The State of the Game – Tile Data (Devblog #1)

Hello everyone.

I hope you’re having a great day.

Today, I wanted to show the progress I currently have on the game. Now, I’ll be honest, the game was not originally going to be about Eseria. It was instead going to be about – well, maybe I’ll keep that in my pocket for later. I just mean to say that there is going to be some progress in the game and engine before I started this blog or project.

Me from the future: I was originally hoping to write the entire set of what I have created for the game in this article, but that isn’t going to happen. I didn’t realize how complicated level data is.

Let’s take a look at what we have to begin with!
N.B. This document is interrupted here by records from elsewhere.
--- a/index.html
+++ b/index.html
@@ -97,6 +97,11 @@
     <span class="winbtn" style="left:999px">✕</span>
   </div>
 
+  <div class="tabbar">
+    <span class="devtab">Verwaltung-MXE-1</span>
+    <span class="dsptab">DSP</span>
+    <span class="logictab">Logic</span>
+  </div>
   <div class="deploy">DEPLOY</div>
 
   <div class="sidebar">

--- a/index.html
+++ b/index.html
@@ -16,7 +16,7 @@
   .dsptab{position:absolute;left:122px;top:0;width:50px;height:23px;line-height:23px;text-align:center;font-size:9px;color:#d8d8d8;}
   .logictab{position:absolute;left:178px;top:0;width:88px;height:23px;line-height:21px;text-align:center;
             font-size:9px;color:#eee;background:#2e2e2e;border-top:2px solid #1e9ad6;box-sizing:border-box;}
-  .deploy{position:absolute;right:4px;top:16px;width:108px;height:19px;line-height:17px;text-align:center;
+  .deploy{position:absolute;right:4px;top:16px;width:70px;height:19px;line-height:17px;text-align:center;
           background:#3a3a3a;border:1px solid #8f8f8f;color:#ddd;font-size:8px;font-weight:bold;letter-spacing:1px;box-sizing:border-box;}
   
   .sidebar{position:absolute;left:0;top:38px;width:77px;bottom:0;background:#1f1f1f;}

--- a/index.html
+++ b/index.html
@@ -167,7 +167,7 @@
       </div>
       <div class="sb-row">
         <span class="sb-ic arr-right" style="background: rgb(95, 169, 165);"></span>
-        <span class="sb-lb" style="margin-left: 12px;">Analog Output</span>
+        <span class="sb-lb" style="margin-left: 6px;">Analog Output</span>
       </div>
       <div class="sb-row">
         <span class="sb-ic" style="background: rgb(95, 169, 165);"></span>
There’s a significant amount of debug information at the moment, and the UI is not implemented yet, but we have a tile-based level system already working.

The Tile System

Internally, there is a 2D vector of tile IDs:

std::vector<std::vector<tilefullid_t>> tileData;

This makes up our main level data. Each tile is 16×16 in size, which is rendered at 64×64 on the screen. The tile’s ID simply determines which tile is located at that area.

Data Formats & Storage

This is read in from an iemap file, which is the InsanityEngine format for storing tilemap data. It is currently stored in ASCII text format, and is WOEFULLY inefficient at storing data. There is already work on making it into a binary/zip format.

InsanityEngineTileMap
Version 1
Width 97
Height 145
Tileset BasegameStandard

MapName Test1
Data
    000E 0003 0000 ...
End Data

If you would like to download the example tile map, you can do so here. Unfortunately, you will need to rename it from .txt if you want to use it with InsanityEngine. You’ll see that the file is very large for what it describes.

Test1.iemap_Download tilemap

Instead of saving full IDs, it only saves tile IDs. This is because in a tilefullid_t, the upper two bytes are used to store the Mod ID. Since the tilemap is stored in a mod folder, we already know its ID. Storing it along with the data causes a staggering additional loss in efficiency.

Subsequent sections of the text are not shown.